## [Aim of the task]
Your reply should reproduce each entry exactly and contain no pictures.

## [Extracted records]

================================

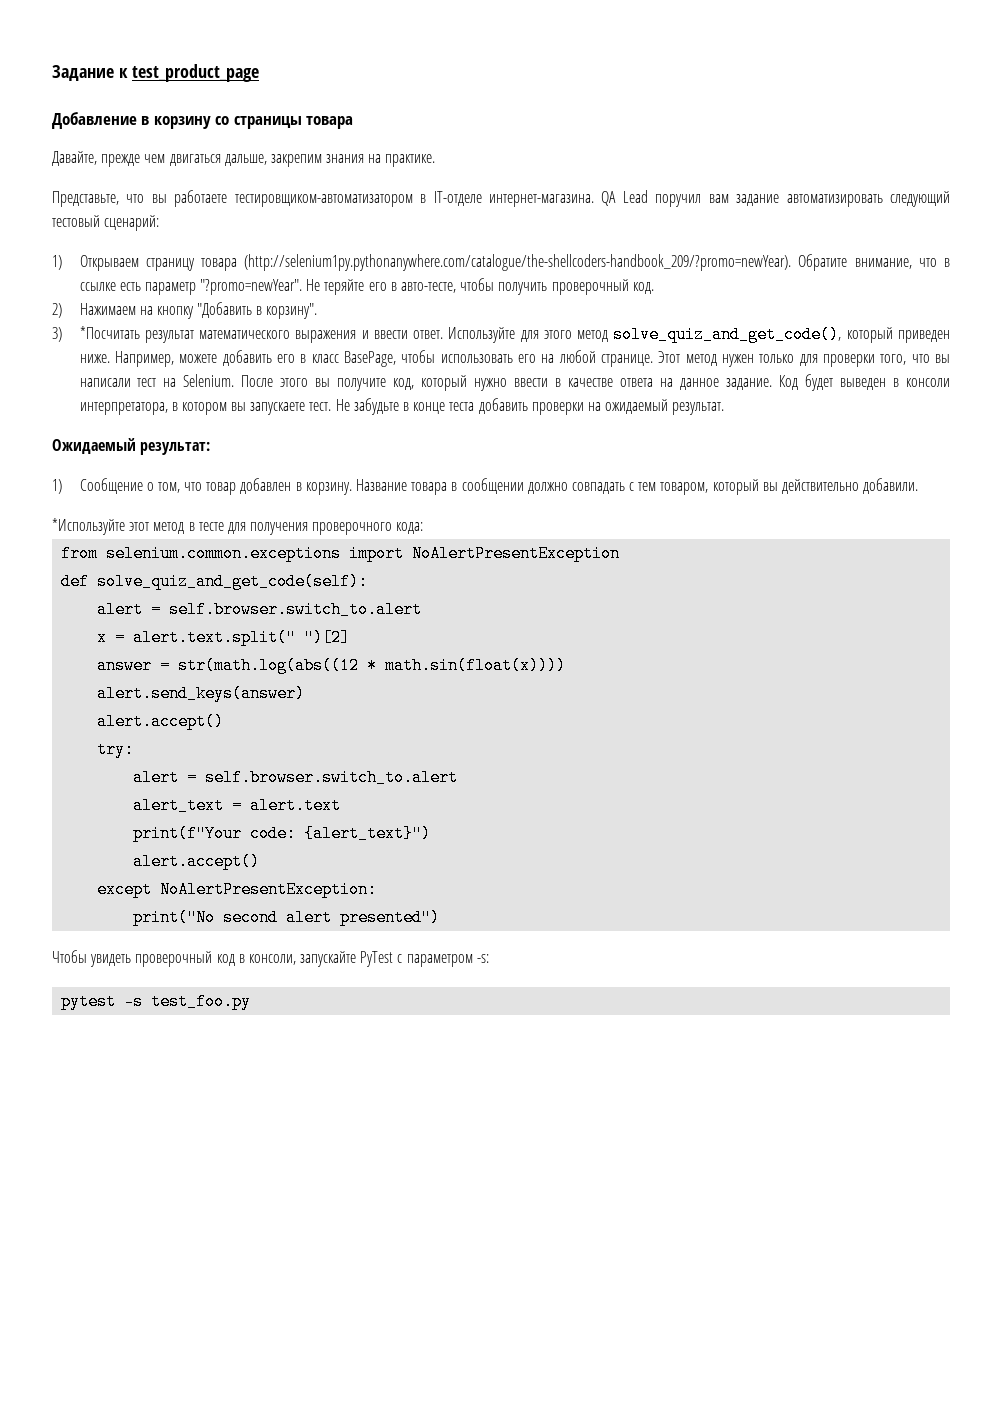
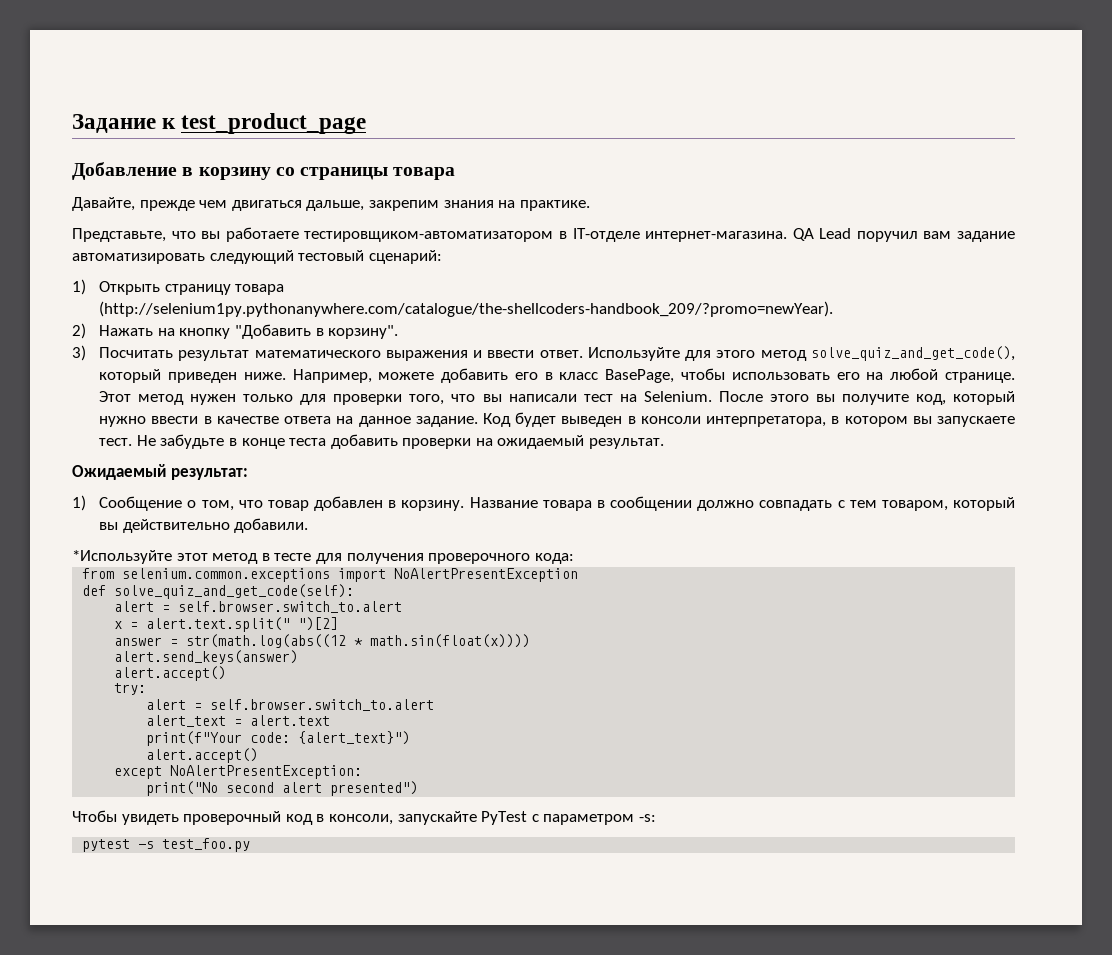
- 1) Открываем страницу товара (http://selenium1py.pythonanywhere.com/catalogue/the-shellcoders-handbook_209/?promo=newYear). Обратите внимание, что в ссылке есть параметр "?promo=newYear". Не теряйте его в авто-тесте, чтобы получить проверочный код.
+ 1) Открыть страницу товара (http://selenium1py.pythonanywhere.com/catalogue/the-shellcoders-handbook_209/?promo=newYear).
- 2) Нажимаем на кнопку "Добавить в корзину".
+ 2) Нажать на кнопку "Добавить в корзину".
- 3) *Посчитать результат математического выражения и ввести ответ.
+ 3) Посчитать результат математического выражения и ввести ответ.

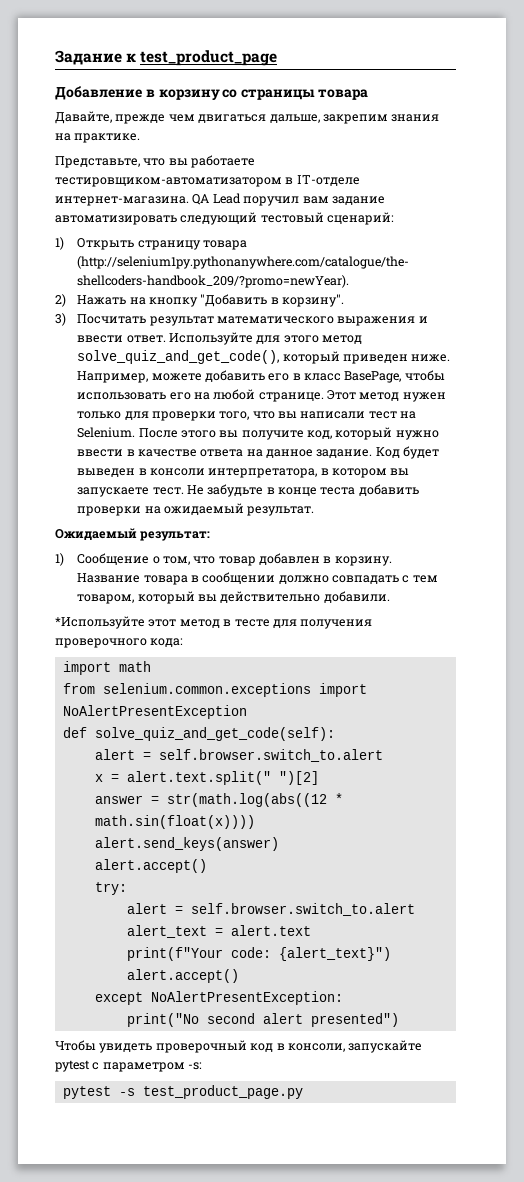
+ import math
- Чтобы увидеть проверочный код в консоли, запускайте PyTest с параметром -s:
+ Чтобы увидеть проверочный код в консоли, запускайте pytest с параметром -s:
- pytest -s test_foo.py
+ pytest -s test_product_page.py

================================

## [Written response]
- 1) Открываем страницу товара (http://selenium1py.pythonanywhere.com/catalogue/the-shellcoders-handbook_209/?promo=newYear). Обратите внимание, что в ссылке есть параметр "?promo=newYear". Не теряйте его в авто-тесте, чтобы получить проверочный код.
+ 1) Открыть страницу товара (http://selenium1py.pythonanywhere.com/catalogue/the-shellcoders-handbook_209/?promo=newYear).
- 2) Нажимаем на кнопку "Добавить в корзину".
+ 2) Нажать на кнопку "Добавить в корзину".
- 3) *Посчитать результат математического выражения и ввести ответ.
+ 3) Посчитать результат математического выражения и ввести ответ.

+ import math
- Чтобы увидеть проверочный код в консоли, запускайте PyTest с параметром -s:
+ Чтобы увидеть проверочный код в консоли, запускайте pytest с параметром -s:
- pytest -s test_foo.py
+ pytest -s test_product_page.py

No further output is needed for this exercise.